A contractor used PST to cut material lead-time chaos. He stopped firefighting vendor delays and started planning two weeks ahead. → Result: recovered 9 hours per week, hit his first $50K month, and stopped working Saturdays.


A boutique agency moved client reviews to daily 15-minute debriefs instead of weekly marathons. → Result: less thrash, cleaner deliverables, and two unsolicited referrals in one month. Clients felt heard. The team stopped dreading Fridays.


A founder blocked two prospecting sprints per day—no exceptions, no guilt. → Result: pipeline went from empty to 12 qualified leads in three weeks. Stress dropped. Revenue stabilized. She finally stopped wondering where next month's money was coming from.


See the pattern? Small disciplines. Repeated daily. Outcomes compound.


The system isn't sexy. It's reliable. And reliable wins—especially when you're building something that matters.


Here's the Gut-Check

"If I repeat today for 90 days, do I like where I land?"
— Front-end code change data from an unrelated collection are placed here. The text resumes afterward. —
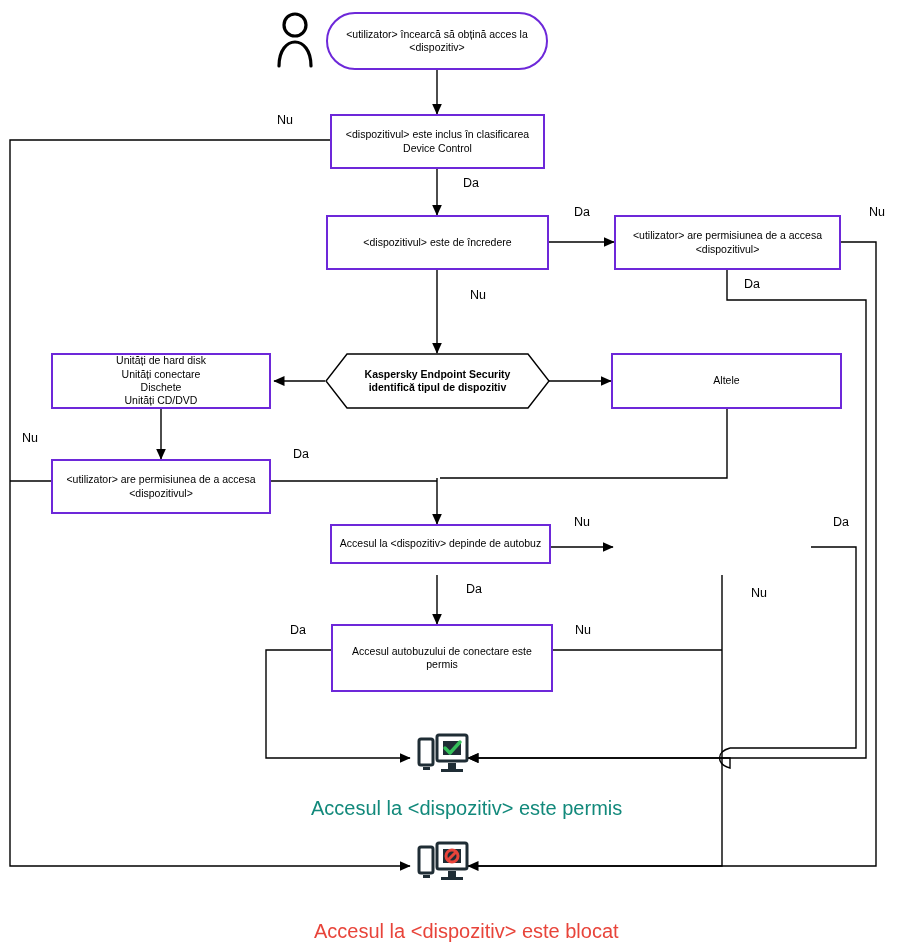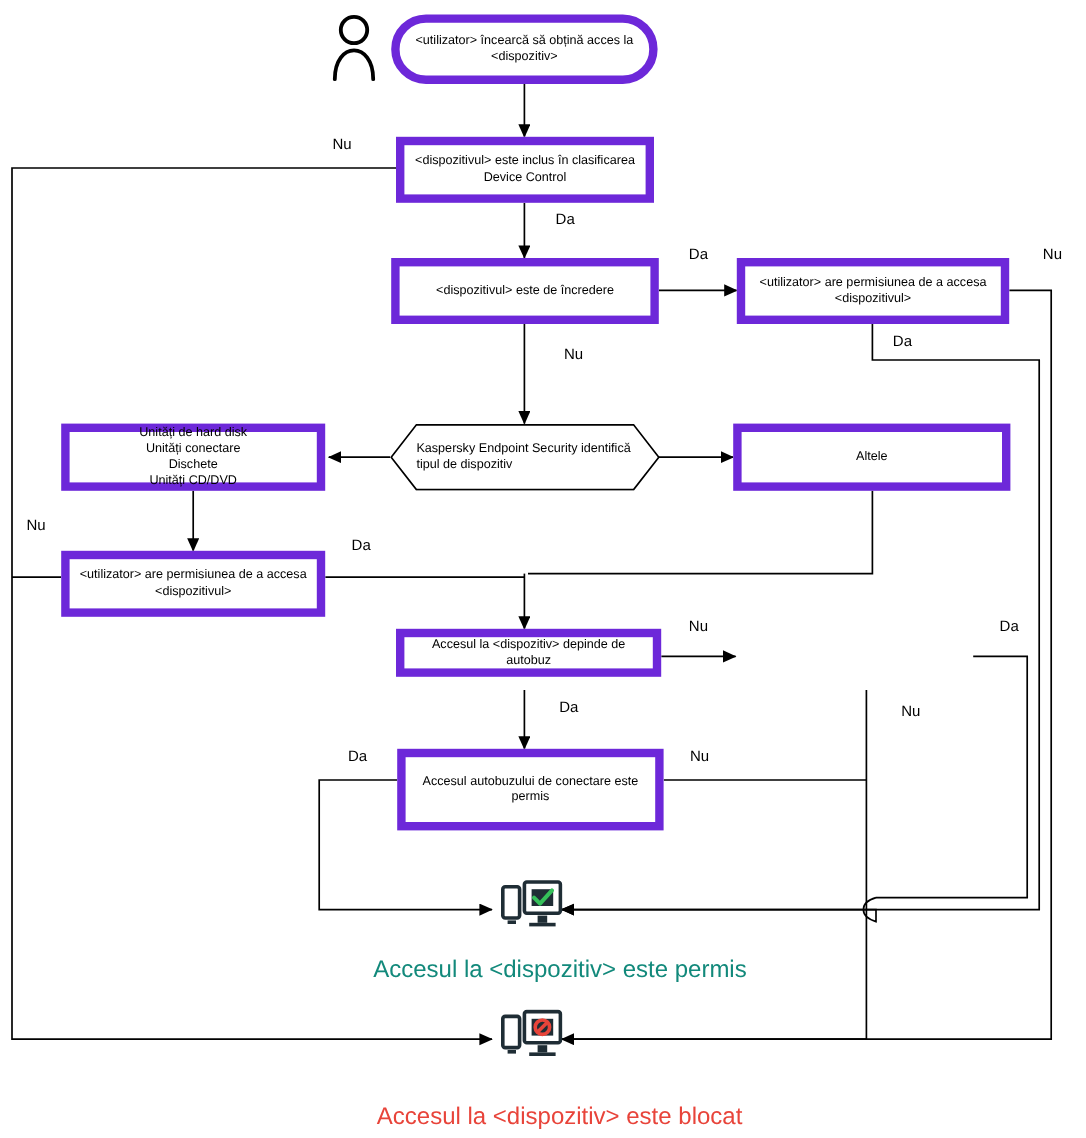--- a/index.html
+++ b/index.html
@@ -28,7 +28,7 @@
   .node {
     position: absolute;
     box-sizing: border-box;
-    border: 7px solid #6d28d9;
+    border: 2px solid #6d28d9;
     background: #ffffff;
     display: flex;
     align-items: center;

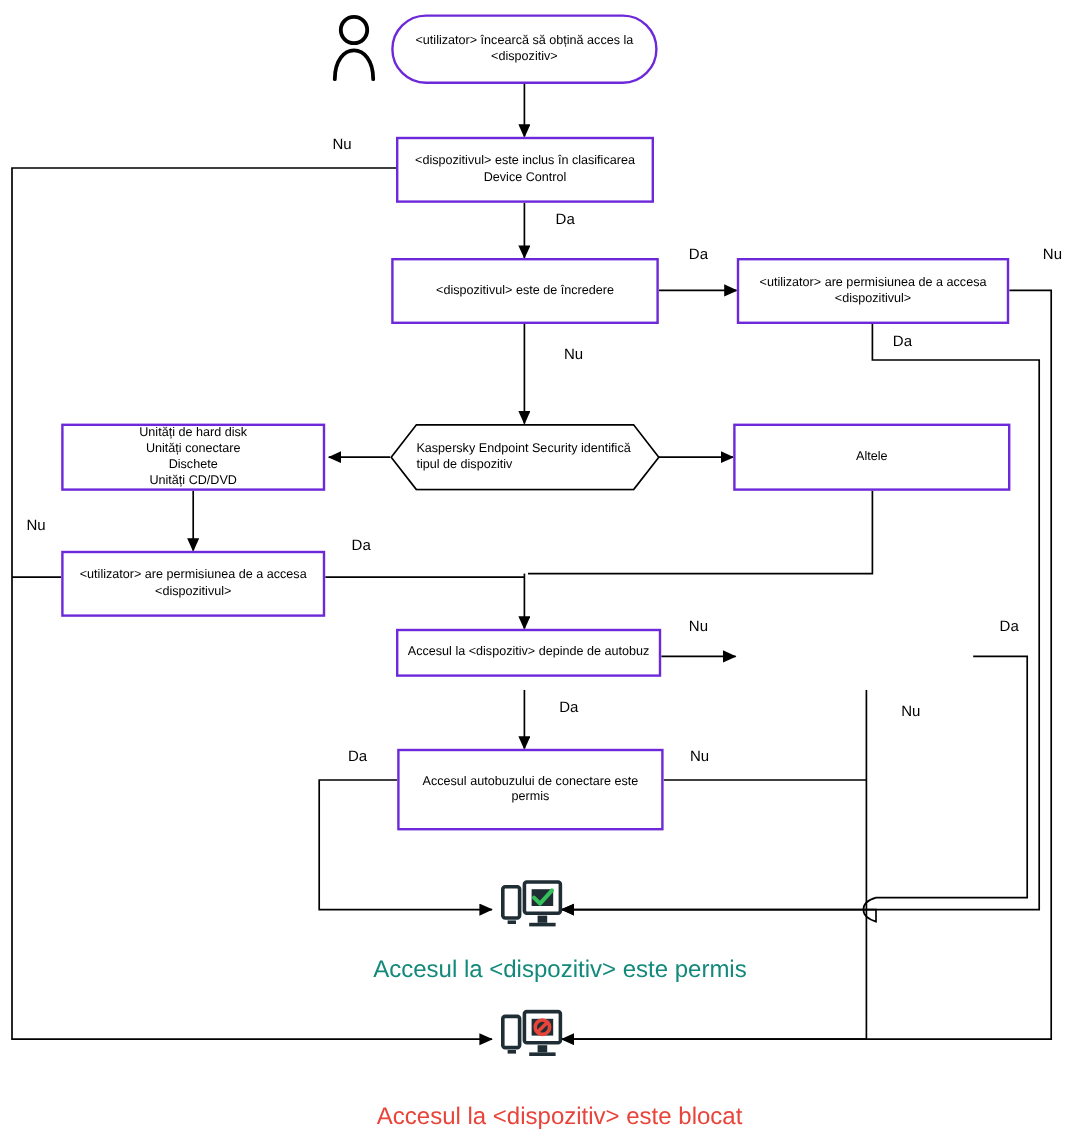--- a/index.html
+++ b/index.html
@@ -48,8 +48,10 @@
     display: flex;
     align-items: center;
     justify-content: center;
+    text-align: center;
     font-size: 10.5px;
     line-height: 1.28;
+    font-weight: bold;
   }
   .hexwrap svg {
     position: absolute;

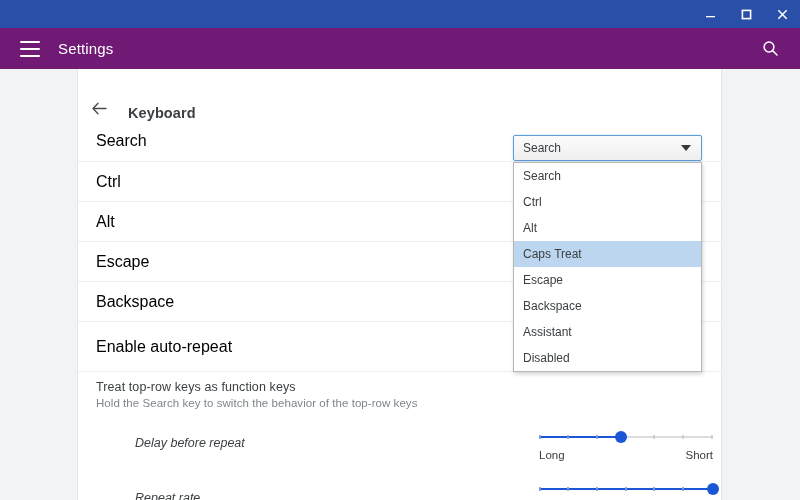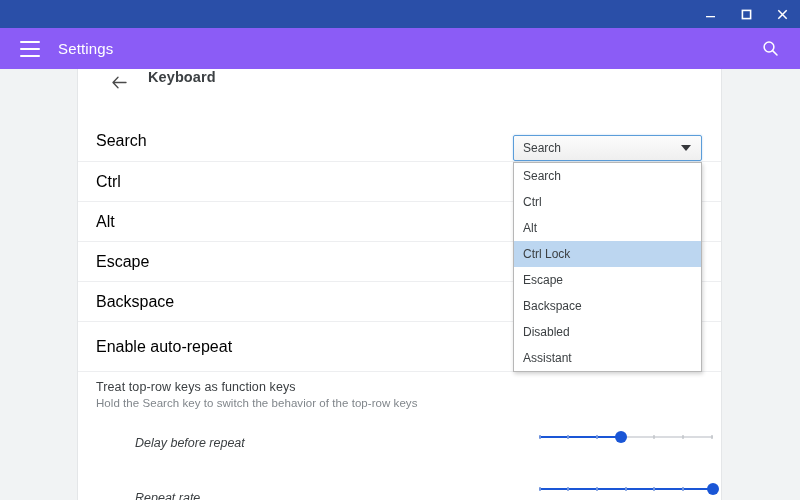--- a/index.html
+++ b/index.html
@@ -34,7 +34,7 @@
   .appheader {
     position: absolute; top: 28px; left: 0;
     width: 800px; height: 41px;
-    background: #8b5cf6;
+    background: #701a75;
     display: flex; align-items: center;
   }
   .hamburger {

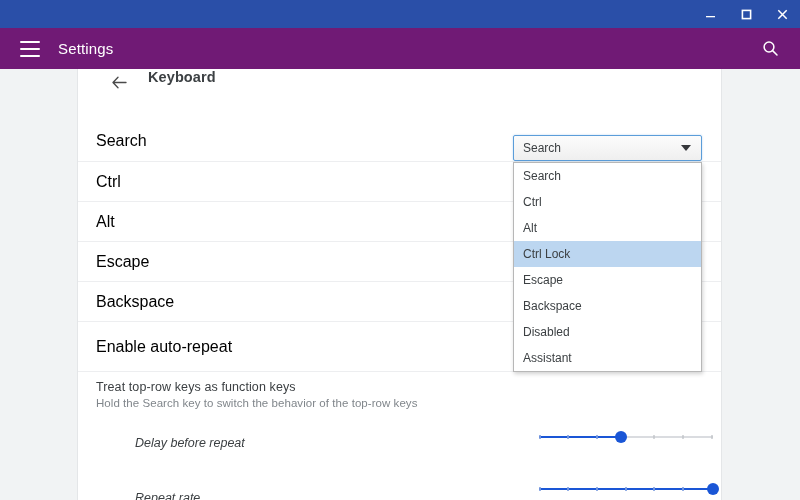--- a/index.html
+++ b/index.html
@@ -69,8 +69,8 @@
 
   .page-head {
     height: 52px;
-    display: flex; align-items: flex-start;
-    padding-left: 28px;
+    display: flex; align-items: flex-end;
+    padding-left: 8px;
   }
   .back-arrow {
     width: 26px; height: 26px;

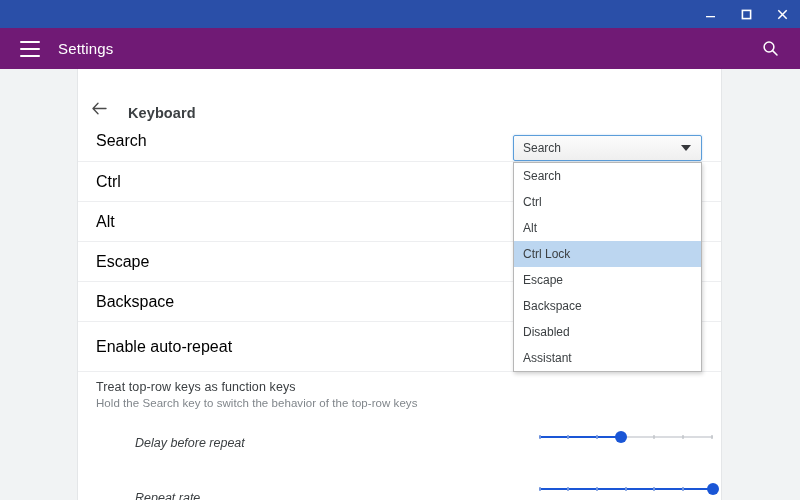--- a/index.html
+++ b/index.html
@@ -358,7 +358,7 @@
           <span>Alt</span>
         </div>
         <div class="option selected">
-          <span>Ctrl Lock</span>
+          <span>Caps Treat</span>
         </div>
         <div class="option">
           <span>Escape</span>

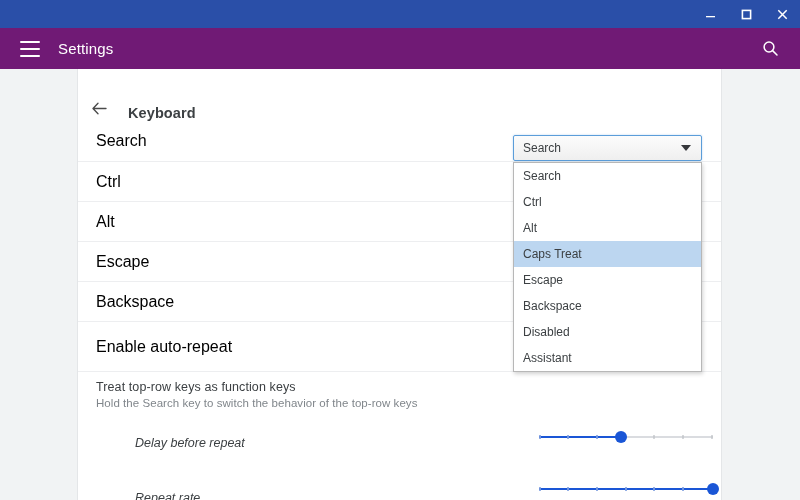--- a/index.html
+++ b/index.html
@@ -367,11 +367,11 @@
           <span>Backspace</span>
         </div>
         <div class="option">
+          <span>Assistant</span>
+        </div>
+        <div class="option">
           <span>Disabled</span>
         </div>
-        <div class="option">
-          <span>Assistant</span>
-        </div>
       </div>
   </div>
 

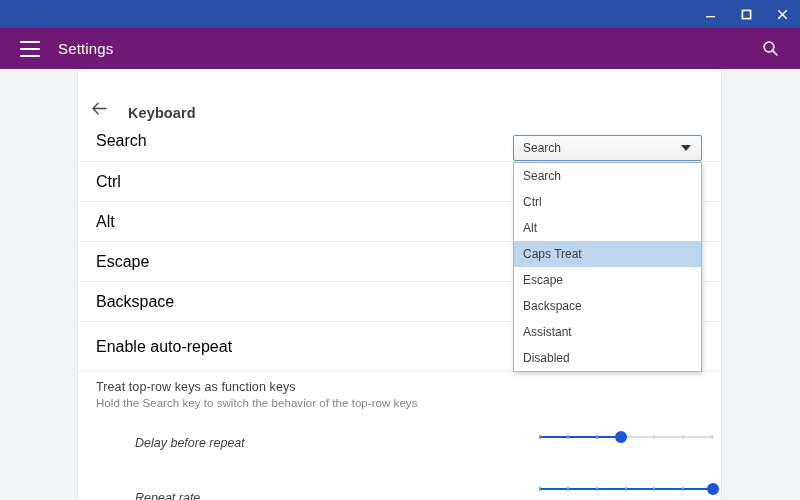--- a/index.html
+++ b/index.html
@@ -323,6 +323,10 @@
         <div class="tick" style="left:172px"></div>
         <div class="knob-round" id="delay-knob" style="left: 82px;"></div>
       </div>
+      <div class="slider-labels">
+        <span>Long</span>
+        <span>Short</span>
+      </div>
     </div>
 
     <div class="indent-label" style="left:57px; top:422px;">Repeat rate</div>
If the answer is no—and most of us know when it's no—then don't wait. Don't hope it gets better. Don't tell yourself next week will be different.

Most business owners lose 6–8 weeks tweaking the wrong variables. Adjusting tactics when the real problem is structure. I can spot the leak in 20 minutes.


I walk clients through the PST Loop in free diagnostic calls—20 minutes, zero fluff. You'll walk away with:

  • The one variable in your week that's bleeding momentum (most people miss this completely)

  • A custom 3×5 Drill mapped to your revenue model—not a generic template

  • The debrief question that makes discipline automatic instead of something you have to force


No pitch. No pressure. Just clarity.


Because here's what I know after fifteen years and hundreds of clients: you don't need more tactics. You need tighter execution on the tactics you already have.


Book your diagnostic call here and let's tighten the plan—together.

Drop a comment if you installed the drill this week. What worked? What didn't? Let's debrief.


And now Live Local with Emotional balance to the strategy of discipline...


Dean has reminded us that discipline thrives on structure, a clear plan, a consistent routine, and a strong sense of mission. That’s the Logos side: the logic and strategy that keep us moving forward.


But discipline also requires a softer skill: self-awareness. The Pathos side.


Because without regular self-check-ins, structure can become strained, and

routine can quietly drift into burnout.


So, throughout the holiday season, as we finish the year strong, take a moment for a discipline audit:

  1. How are you doing mentally: are you resting, recharging, and protecting your peace?

  2. Are you running on purpose, or just running on autopilot?

  3. What’s one small adjustment that would make your routine more sustainable?


True discipline is a dialogue between planning and feeling, between structure and self. When those two voices meet, your effort becomes more than consistency; it becomes intentional consistency.